Data shown:

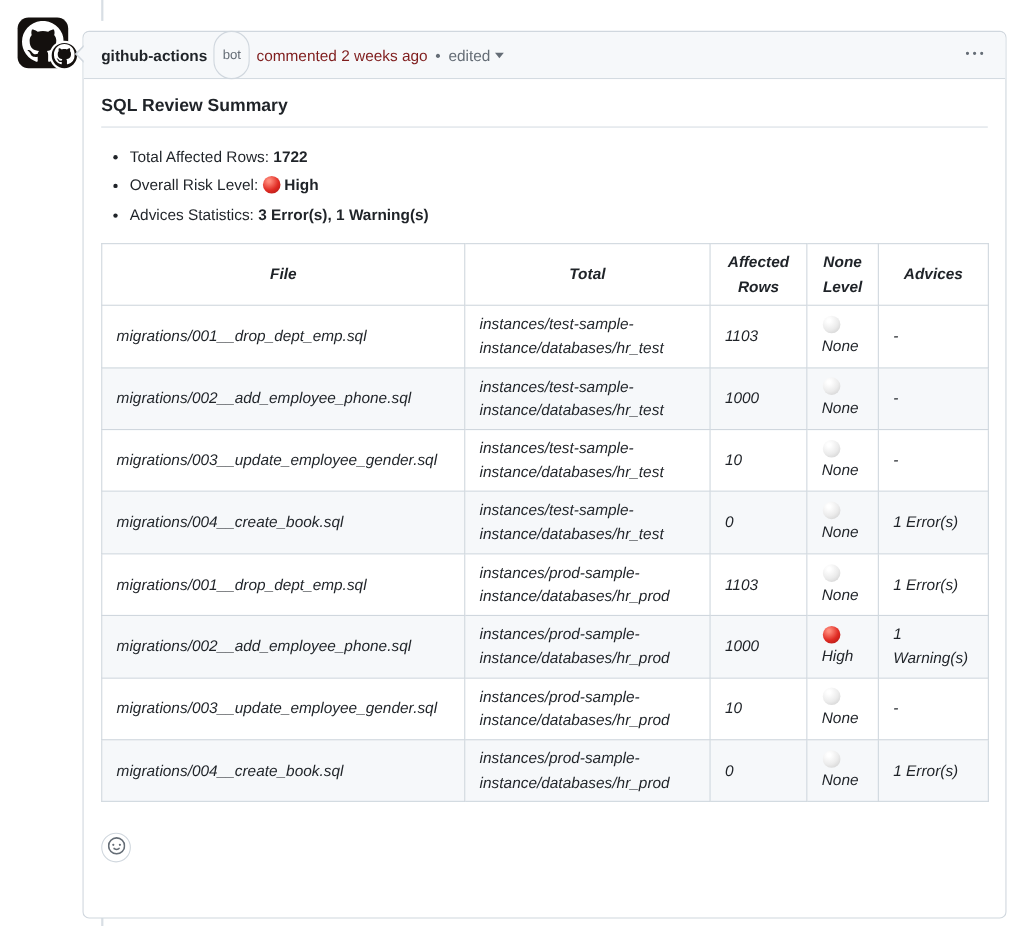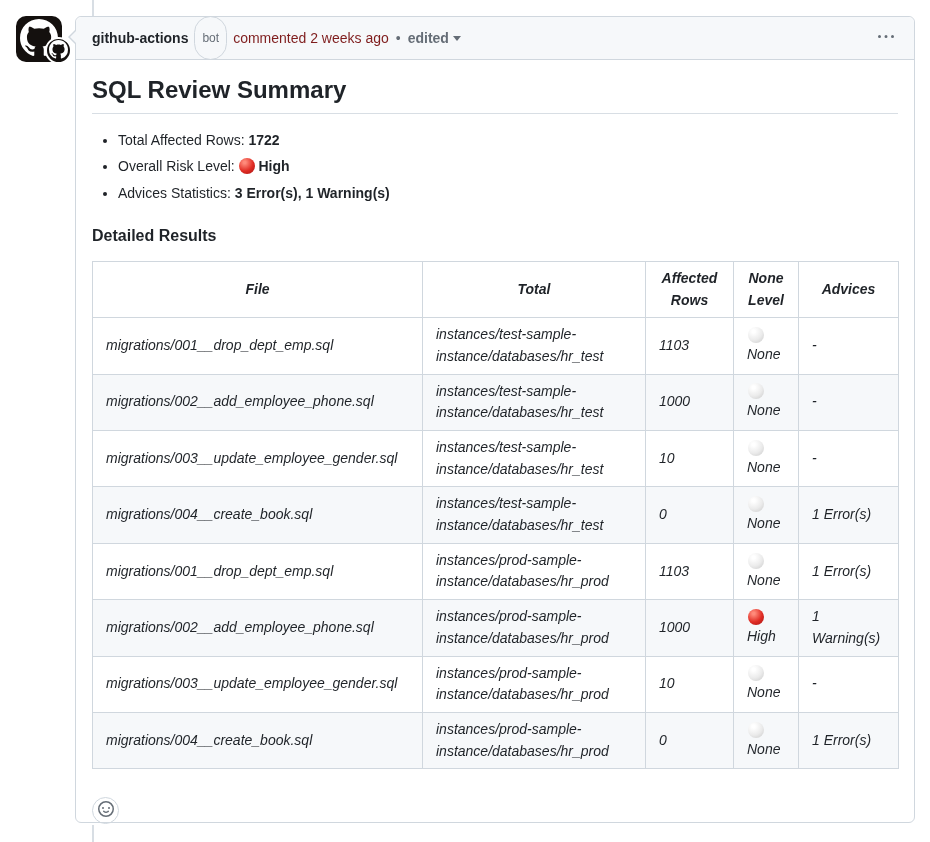--- a/index.html
+++ b/index.html
@@ -15,44 +15,44 @@
   
   .avatar { position: absolute; left: 16px; top: 16px; width: 46px; height: 46px;
     background: #14100e; border-radius: 10px; display: flex; align-items: center; justify-content: center; }
   .avatar svg { width: 38px; height: 38px; fill: #ffffff; }
   .avatar-badge { position: absolute; left: 45px; top: 37px; width: 27px; height: 27px;
     background: #14100e; border-radius: 50%; border: 2px solid #ffffff;
     display: flex; align-items: center; justify-content: center; }
   .avatar-badge svg { width: 19px; height: 19px; fill: #ffffff; }
 
   
-  .card { position: absolute; left: 75px; top: 16px; width: 840px; height: 807px;
+  .card { position: absolute; left: 75px; top: 28px; width: 840px; height: 807px;
     border: 1px solid #d0d7de; border-radius: 6px; background: #ffffff; }
   .card-header { position: relative; display: flex; align-items: center; gap: 6px;
     height: 43px; padding: 0 16px; background: #f6f8fa;
     border-bottom: 1px solid #d0d7de; border-radius: 6px 6px 0 0; }
   .caret-out, .caret-in { position: absolute; width: 0; height: 0;
     border-style: solid; border-width: 8px 8px 8px 0; }
   .caret-out { left: -8px; top: 12px; border-color: transparent #d0d7de transparent transparent; }
   .caret-in { left: -6.5px; top: 12px; border-color: transparent #f6f8fa transparent transparent; }
   .author { font-weight: bold; color: #1f2328; text-decoration: none; }
   .bot-badge { font-size: 12px; color: #656d76; border: 1px solid #d0d7de;
     border-radius: 999px; padding: 13px 7px; line-height: 16px; }
   .meta { color: #7f1d1d; }
   .sep { color: #656d76; margin: 0 1px; }
   .edited-btn { display: inline-flex; align-items: center; gap: 4px; color: #656d76;
-    background: none; border: none; font-size: 14px; cursor: pointer; font-family: inherit; font-weight: bold; }
+    background: none; border: none; font-size: 14px; cursor: pointer; font-family: inherit; }
   .tri-down { width: 0; height: 0; border-left: 4px solid transparent;
     border-right: 4px solid transparent; border-top: 5px solid #656d76; }
   .spacer { flex: 1; }
   .kebab-btn { background: none; border: none; cursor: pointer; padding: 4px; display: flex; }
 
   
   .card-body { padding: 16px; }
-  h2.summary-title { font-size: 24px; font-weight: bold; padding-bottom: 9px;
+  h2.summary-title { font-size: 16px; font-weight: bold; padding-bottom: 9px;
     border-bottom: 1px solid #d8dee4; margin-bottom: 16px; }
   ul.summary-list { margin: 0 0 16px 0; padding-left: 26px; }
   ul.summary-list li { margin-bottom: 6px; line-height: 1.45; }
   h3.details-title { font-size: 16px; font-weight: bold; margin: 24px 0 16px 0; }
 
   
   .dot { display: inline-block; width: 16px; height: 16px; border-radius: 50%; vertical-align: -3px; }
   .dot-red { background: radial-gradient(circle at 35% 28%, #ff8a7a 8%, #e02c24 55%, #a31212 100%); }
   .dot-gray { background: radial-gradient(circle at 35% 28%, #ffffff 10%, #ebebeb 55%, #c9c9c9 100%); }
 
@@ -124,21 +124,20 @@
           <span>Total Affected Rows: </span><strong>1722</strong>
         </li>
         <li>
           <span>Overall Risk Level: </span><span class="dot dot-red"></span> <strong>High</strong>
         </li>
         <li>
           <span>Advices Statistics: </span><strong>3 Error(s), 1 Warning(s)</strong>
         </li>
       </ul>
 
-      <h3 class="details-title">Detailed Results</h3>
 
       <table class="results">
         <colgroup>
           <col style="width:330px">
             <col style="width:223px">
             <col style="width:88px">
             <col style="width:65px">
             <col style="width:100px">
         </colgroup>
         <thead>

Task to carry out:
Check the records above and copy each line that has the string "transparent".

Written response:
   .caret-out { left: -8px; top: 12px; border-color: transparent #d0d7de transparent transparent; }
   .caret-in { left: -6.5px; top: 12px; border-color: transparent #f6f8fa transparent transparent; }
   .tri-down { width: 0; height: 0; border-left: 4px solid transparent;
     border-right: 4px solid transparent; border-top: 5px solid #656d76; }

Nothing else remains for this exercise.